Still, many people think that drug addiction is a personality flaw or a weakness. They may believe that an alcohol abuser can’t handle their liquor. Maybe they assume that marijuana users should quit. And they’ll likely think methamphetamine users should smash their pipe walk away. Sadly, overcoming addiction is not that simple. There are many circumstances as to why someone abuses substances despite the negative consequences that come with it.

Defining Stigma

Stigma is a negative belief from society regarding a topic or group of people. It causes a significant amount of exclusion and discrimination, contributing to the abuse of human rights. People who experience stigma feel as if they are less than because of their perceived health state.

Stigma is seldomly based on facts but instead on opinions, biases, and generalizations. Therefore, its negative influence can be reduced through education. Stigma causes rejection, prejudice, avoidance, and discrimination against those who have a socially unpopular trait or are involved in self-harming behaviors, like substance abuse.

Friends, family, and the general public can carry negative feelings about people suffering from substance addiction. They may hurl derogatory terms at them like “alcoholic,” “junkie,” or “crackhead.” These thoughts, feelings, and names can create and immortalize stigma.

How Prevalent is the Stigma of Addiction?

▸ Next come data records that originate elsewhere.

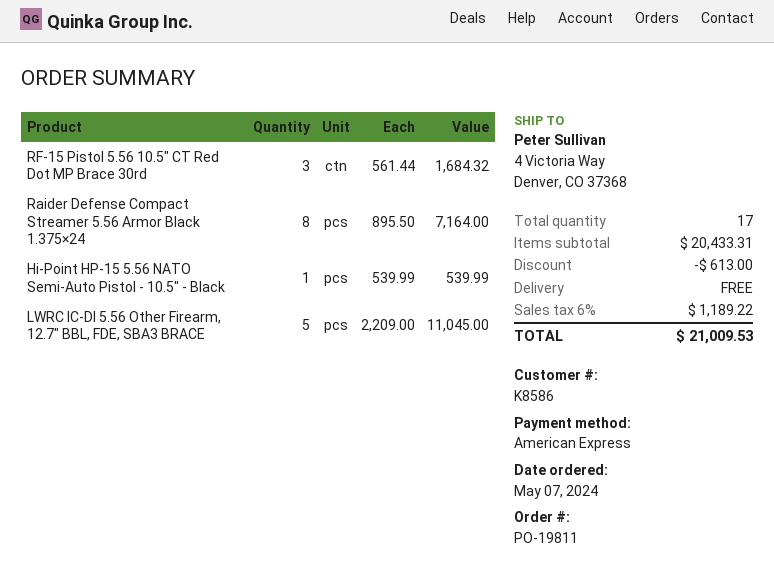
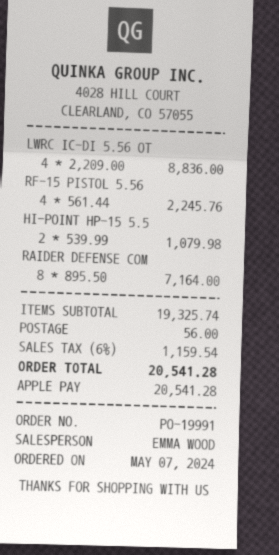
order number: PO-19811 -> PO-19991
payment method: American Express -> Apple Pay
RF-15 Pistol 5.56 10.5″ CT Red Dot MP Brace 30rd: 3 x 561.44 = 1684.32 -> 4 x 561.44 = 2245.76
Hi-Point HP-15 5.56 NATO Semi-Auto Pistol - 10.5" - Black: 1 x 539.99 = 539.99 -> 2 x 539.99 = 1079.98
LWRC IC-DI 5.56 Other Firearm, 12.7″ BBL, FDE, SBA3 BRACE: 5 x 2209.00 = 11045.00 -> 4 x 2209.00 = 8836.00
subtotal: 20433.31 -> 19325.74
discount: 613.00 -> none
shipping: 0.00 -> 56.00
tax: 6% = 1189.22 -> 6% = 1159.54
total: 21009.53 -> 20541.28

Nearly everyone has either felt stigmatized or has stigmatized someone else at some point throughout their life. Studies have shown that the general public was more inclined to have a negative attitude towards those suffering from substance addiction than those who have a mental illness. Furthermore, researchers found that society doesn’t usually support housing, insurance, and employment policies beneficial for people who suffer from drug or alcohol addiction.

Shame is a feeling that commonly accompanies substance dependence. This is due to society’s stigmatization of substance abusers, which in turn makes the user believe and accept the negative stigma of addiction as truth in their mind. Users will feel a sense of shame when they encounter name-calling and the stigma of addiction, because of their disease that both physically and psychologically take ahold of them.

It is factual that the moment people meet, they judge and evaluate each other’s behavior and find common ground categories. This “getting to know each other” goes on until the subject has exhibited enough to fill out their identity. This process does become contaminated, though when people start labeling and referring to others with negative stereotypes.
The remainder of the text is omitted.